[Source data Boundary: Start]

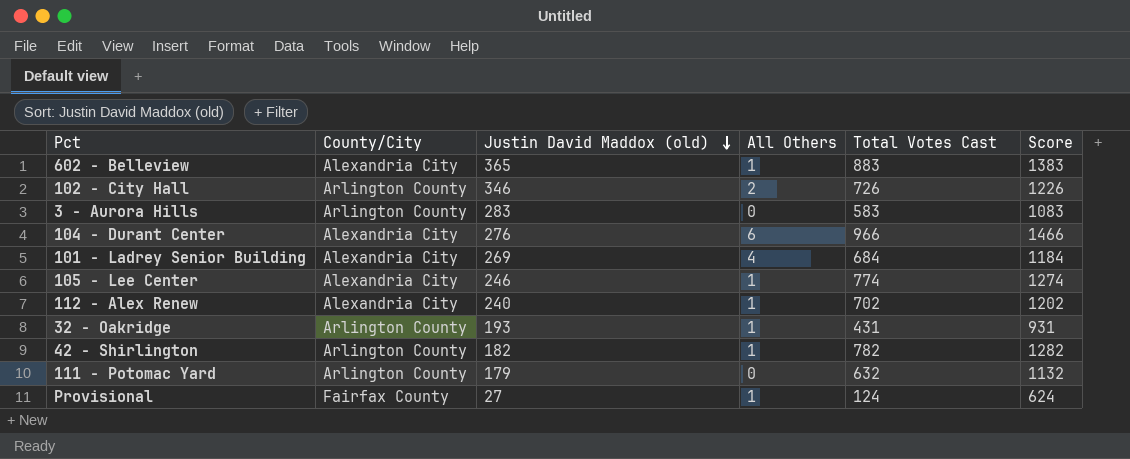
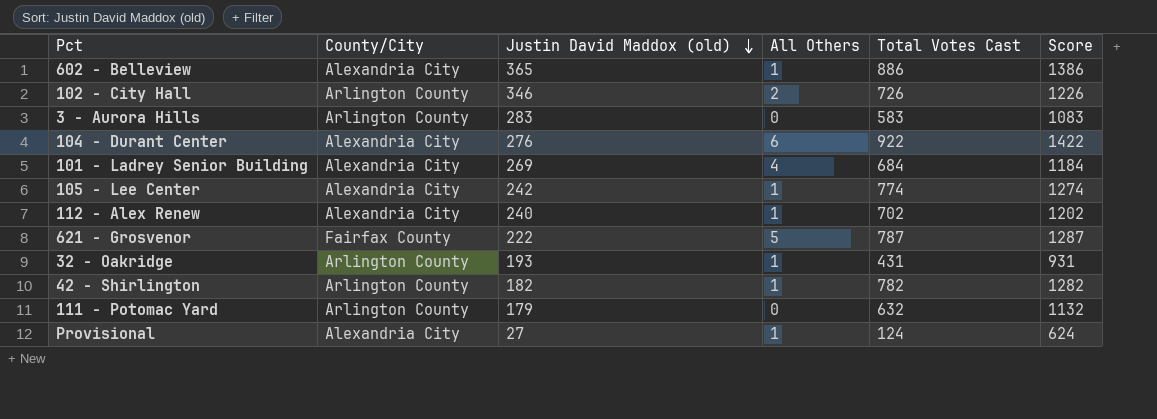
602 - Belleview | Total Votes Cast: 883 -> 886
602 - Belleview | Score: 1383 -> 1386
104 - Durant Center | Total Votes Cast: 966 -> 922
104 - Durant Center | Score: 1466 -> 1422
105 - Lee Center | Justin David Maddox (old): 246 -> 242
row 621 - Grosvenor: none -> Fairfax County | 222 | 5 | 787 | 1287
Provisional | County/City: Fairfax County -> Alexandria City

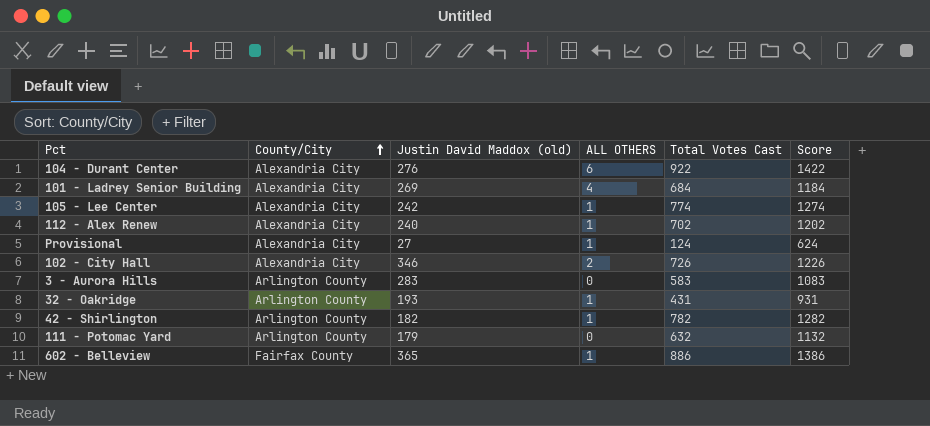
row order: Justin David Maddox (old) descending -> County/City ascending
column name: All Others -> ALL OTHERS
row 621 - Grosvenor: Fairfax County | 222 | 5 | 787 | 1287 -> none
102 - City Hall | County/City: Arlington County -> Alexandria City
602 - Belleview | County/City: Alexandria City -> Fairfax County

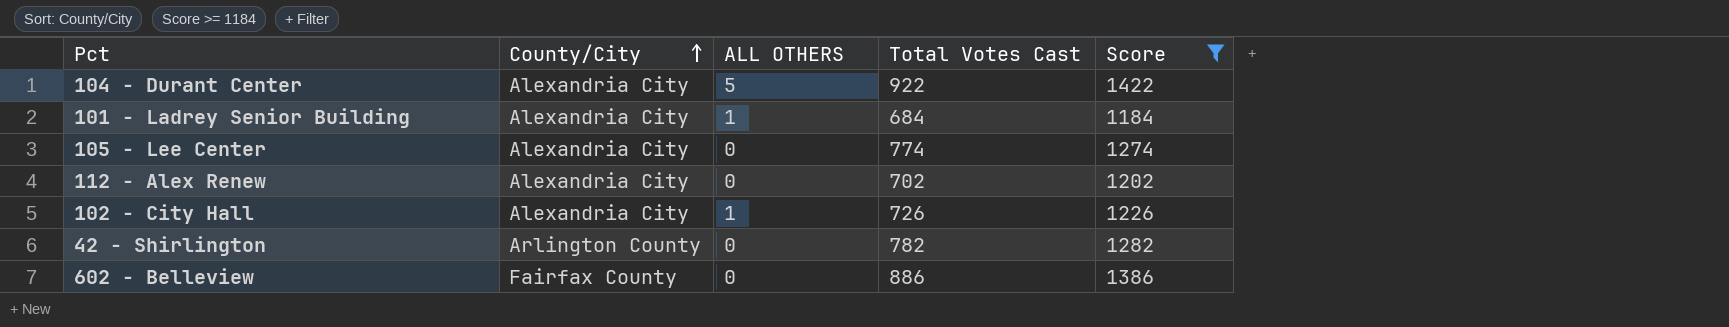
filter: none -> Score >= 1184
column Justin David Maddox (old) | position: 3 -> none
104 - Durant Center | ALL OTHERS: 6 -> 5
101 - Ladrey Senior Building | ALL OTHERS: 4 -> 1
105 - Lee Center | ALL OTHERS: 1 -> 0
112 - Alex Renew | ALL OTHERS: 1 -> 0
102 - City Hall | ALL OTHERS: 2 -> 1
42 - Shirlington | ALL OTHERS: 1 -> 0
602 - Belleview | ALL OTHERS: 1 -> 0

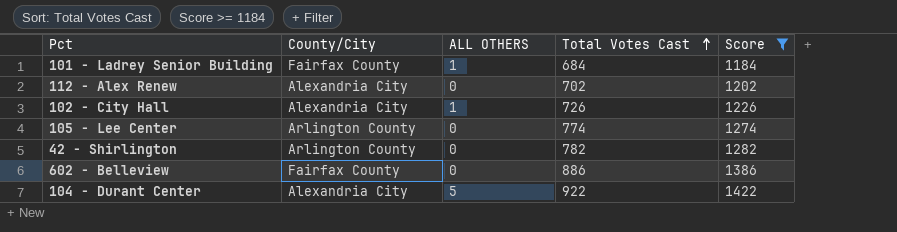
row order: County/City ascending -> Total Votes Cast ascending
101 - Ladrey Senior Building | County/City: Alexandria City -> Fairfax County
105 - Lee Center | County/City: Alexandria City -> Arlington County

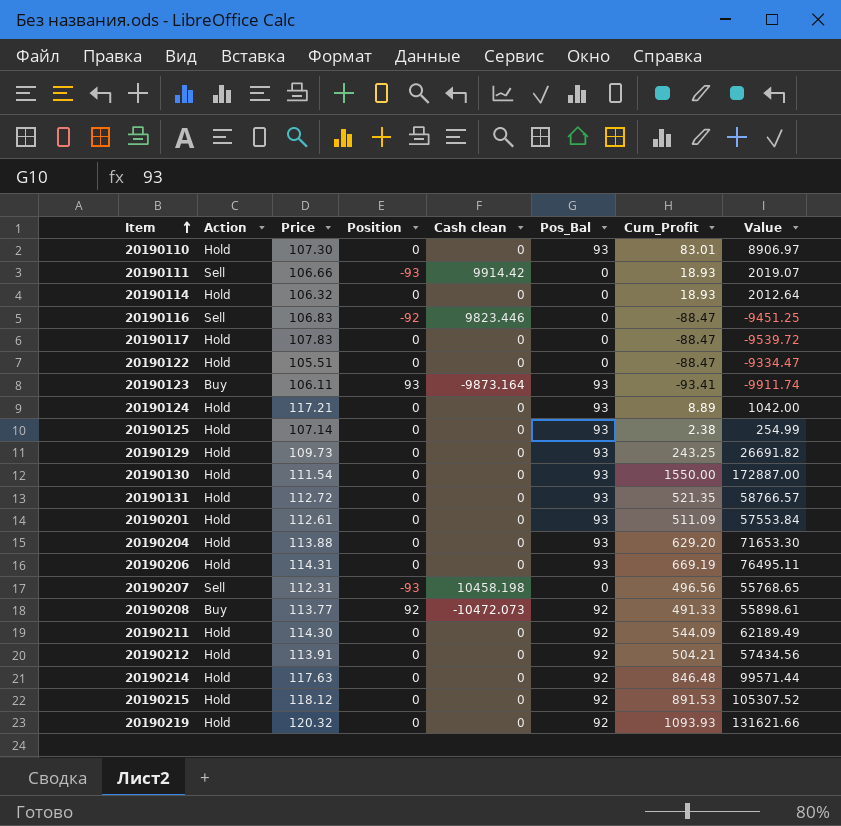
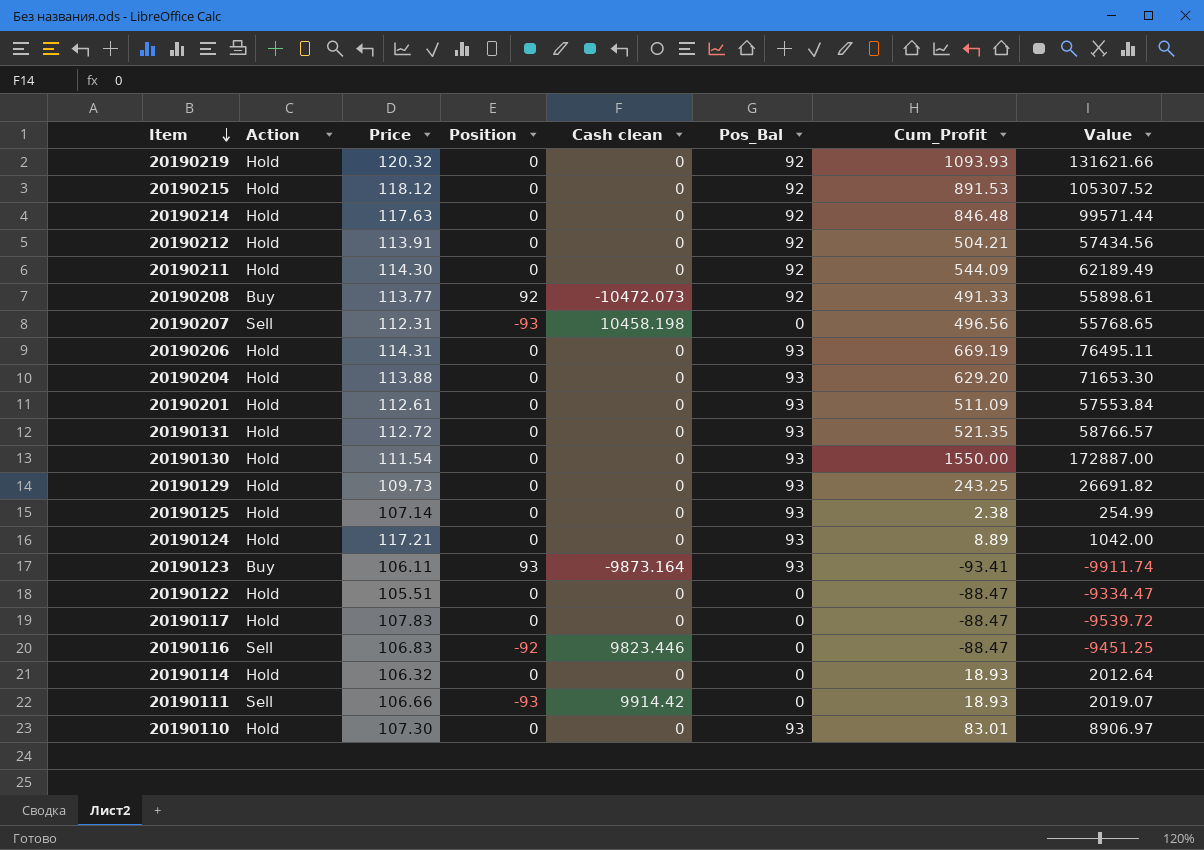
row order: Item ascending -> Item descending

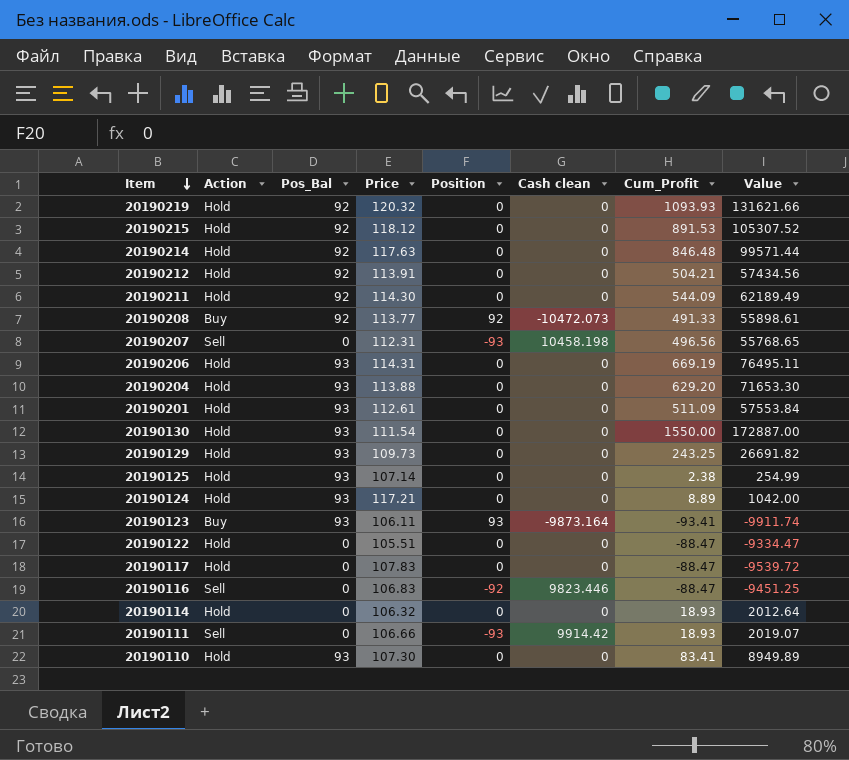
column Pos_Bal | position: 6 -> 3
row 20190131: Hold | 112.72 | 0 | 0 | 93 | 521.35 | 58766.57 -> none
20190110 | Cum_Profit: 83.01 -> 83.41
20190110 | Value: 8906.97 -> 8949.89

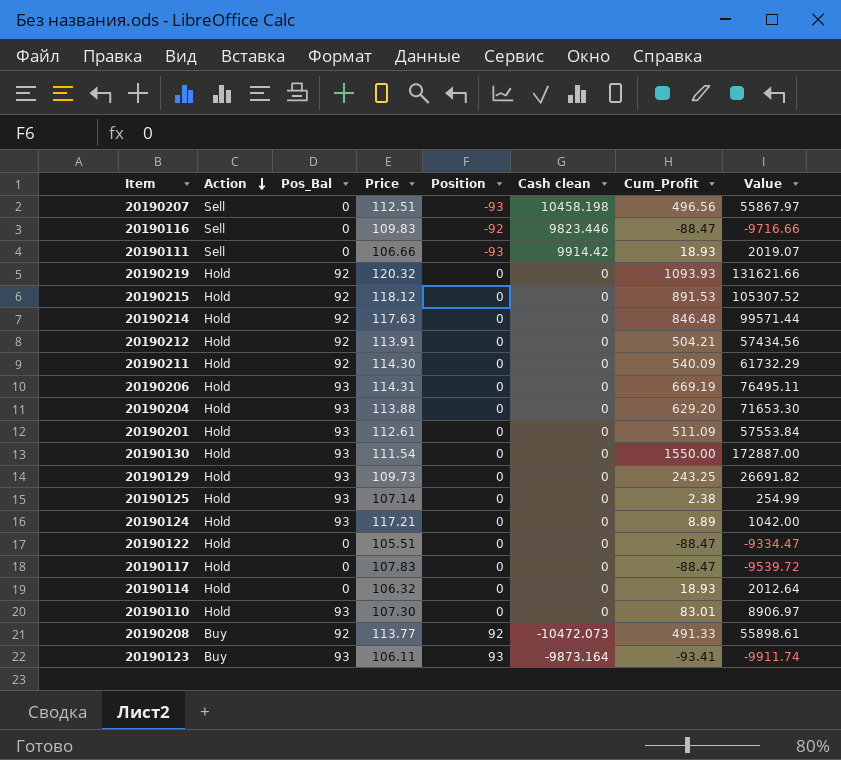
row order: Item descending -> Action descending
20190207 | Price: 112.31 -> 112.51
20190207 | Value: 55768.65 -> 55867.97
20190116 | Price: 106.83 -> 109.83
20190116 | Value: -9451.25 -> -9716.66
20190211 | Cum_Profit: 544.09 -> 540.09
20190211 | Value: 62189.49 -> 61732.29
20190110 | Cum_Profit: 83.41 -> 83.01
20190110 | Value: 8949.89 -> 8906.97

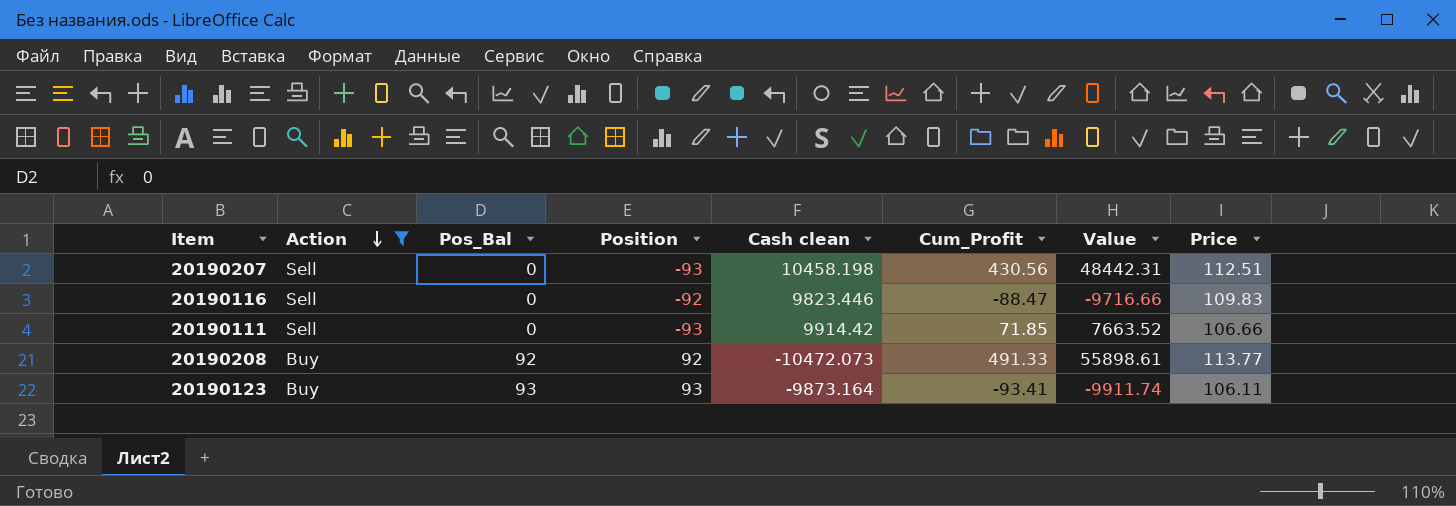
filter: none -> Action != Hold
column Price | position: 4 -> 8
20190207 | Cum_Profit: 496.56 -> 430.56
20190207 | Value: 55867.97 -> 48442.31
20190111 | Cum_Profit: 18.93 -> 71.85
20190111 | Value: 2019.07 -> 7663.52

[Source data Boundary: End]

● Work request
Go through the records. Copy each line where "position" appears.

● Solved exercise
column Justin David Maddox (old) | position: 3 -> none
column Pos_Bal | position: 6 -> 3
column Price | position: 4 -> 8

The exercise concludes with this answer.